==== DATA TO PROCESS

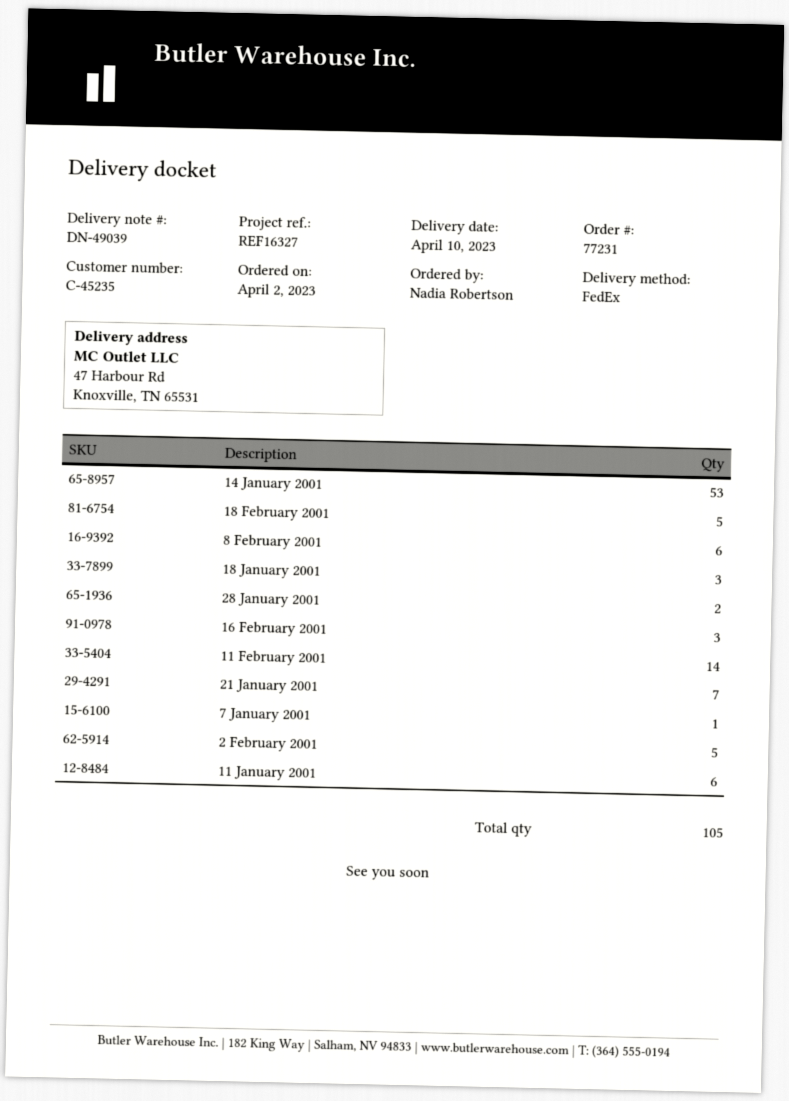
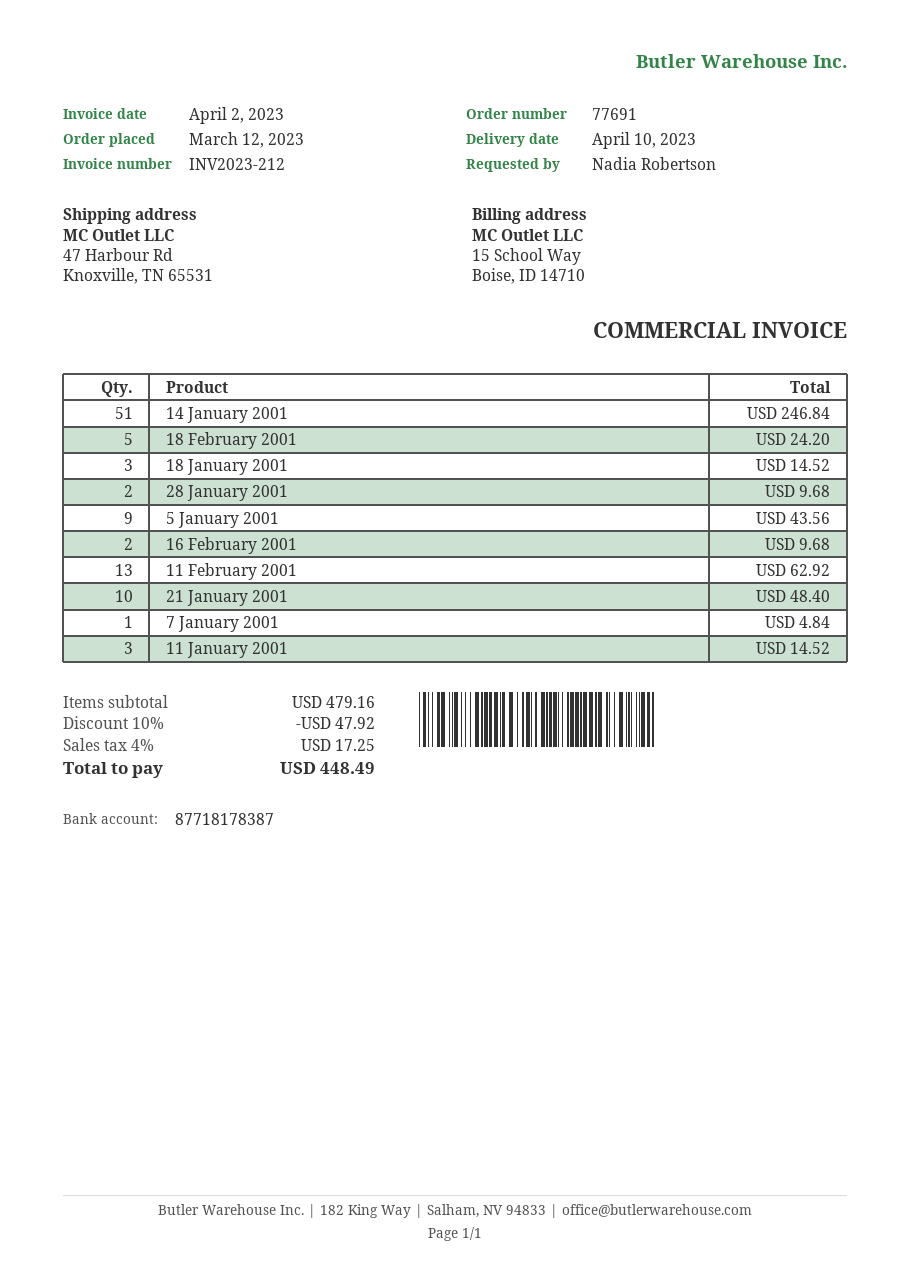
order number: 77231 -> 77691
order date: 2023-04-02 -> 2023-03-12
14 January 2001: 53 -> 51
8 February 2001: 6 -> none
16 February 2001: 3 -> 2
11 February 2001: 14 -> 13
21 January 2001: 7 -> 10
2 February 2001: 5 -> none
11 January 2001: 6 -> 3
5 January 2001: none -> 9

========

EXERCISE INSTRUCTIONS:
Exactly reproduce each entry, but drop the pictures.

ANSWER SECTION:
order number: 77231 -> 77691
order date: 2023-04-02 -> 2023-03-12
14 January 2001: 53 -> 51
8 February 2001: 6 -> none
16 February 2001: 3 -> 2
11 February 2001: 14 -> 13
21 January 2001: 7 -> 10
2 February 2001: 5 -> none
11 January 2001: 6 -> 3
5 January 2001: none -> 9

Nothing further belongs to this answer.